Waterhorse è una storia fantastica per un pubblico giovanissimo, una storia piacevole per quello adulto, ma nella sua piacevolezza c’è tanto di già visto.
Scozia, seconda guerra mondiale: Angus (Alex Etel), un bambino emarginato dai suoi coetanei, che ha perso il padre durante la guerra, ma non vuole accettarlo, trova sulla riva del mare un uovo e decide di prenderlo. Quando l’uovo si schiude esce un drago marino, essere quasi mitico, di cui esiste un solo esemplare alla volta sulla Terra. Angus cerca di nasconderlo alla mamma (Emily Watson) e ai militari, che hanno occupato casa sua per motivi strategici, grazie all’aiuto della sorella e del tuttofare (Ben Chaplin), un ex militare che occupa il laboratorio del padre del bambino. Crusue, questo è il nome del drago marino, quando cresce torna nel suo habitat naturale, ma deve fare i conti con la cattiveria dell’essere umano, che nel frattempo l’ha già battezzato mostro, pronto ad ucciderlo.
Jay Russell torna a dirigere un film dopo i successi di Squadra 49 e Tuck Everlasting, portando sul grande schermo un’altra storia scritta da Dick King-Smith (lo stesso di Babe, maialino coraggioso), raccontandoci l’esperienza incredibile che vive un bambino, direttamente per bocca dello stesso Angus, che da vecchio (interpretato da Brian Cox) descrive tutta la sua storia a due viaggiatori, ipoteticamente rappresentanti di noi spettatori.

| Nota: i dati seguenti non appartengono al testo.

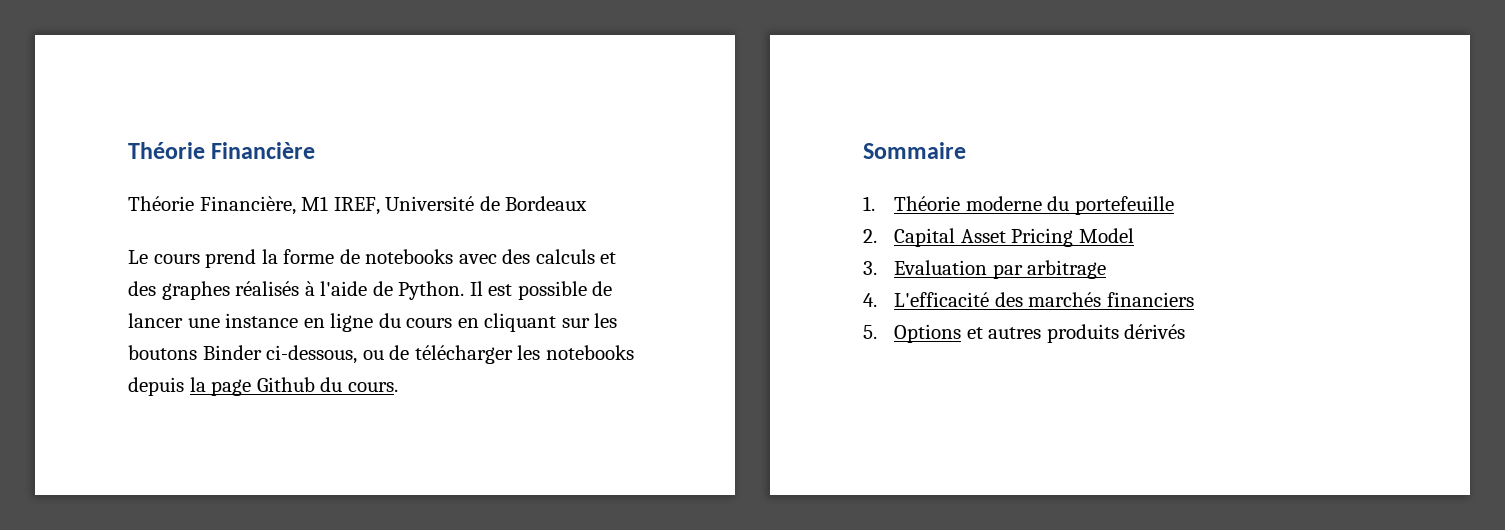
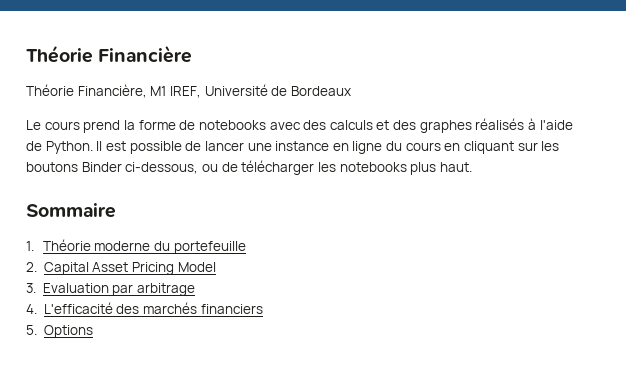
- Il est possible de lancer une instance en ligne du cours en cliquant sur les boutons Binder ci-dessous, ou de télécharger les notebooks depuis la page Github du cours.
+ Il est possible de lancer une instance en ligne du cours en cliquant sur les boutons Binder ci-dessous, ou de télécharger les notebooks plus haut.
- 5. Options et autres produits dérivés
+ 5. Options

Il film è una bellissima favola, ben interpretata, che lascia perplessi soltanto per alcuni aspetti, fondamentali, però, per rendere una pellicola sufficiente, un capolavoro: Crusue, completamente elaborato con la computer grafica è un prodotto abbastanza vecchio (ricorda i lucertoloni delle serie televisive Primeval e Suface come fisionomia e E.T. come umanità e legame affettivo con il piccolo Angus), ma ad onor del vero fatto comunque benissimo; la storia non ha un crescendo drammatico marcato, risultando abbastanza piatto dall’inizio alla fine (quasi due ore di film); gli attori recitano la loro parte, ma non cercano di caratterizzare più di tanto i loro personaggi, che risultano molto fiabeschi (ovvero ben delineati quanto stereotipati); il fantastico paesaggio che fa da sfondo a tutta la vicenda, non viene sfruttato più del necessario (un vero peccato); la conclusione è il classico lieto fine che fa molto Hollywood classico (anche un po’ Free Willy).
Concludendo: Water Horse, regala emozioni, alle quali però siamo ormai abituati, attraverso le parole di un vecchio, che con la sua finezza e saggezza racconta ai due turisti ciò che noi vediamo. La vera storia del mostro di Lockness risulta alla fine più una favola per bambini, più che la descrizione appassionata di colui che l’ha vissuta in prima persona. Per questo, il film lo consiglio soprattutto ai bambini e ai ragazzini, affinché possano, usciti dal cinema, dopo aver visto le immagini di Water Horse, continuare a viaggiare con la fantasia.

1 commento su “Recensione: Waterhorse – il mostro di Lockness esiste veramente?”

  1. Una storia vista e rivista, l’ambientazione era la stessa di un film sul mostro di Lockness dei primi anni del 2000, sicuramente più accurata ma nulla di nuovo.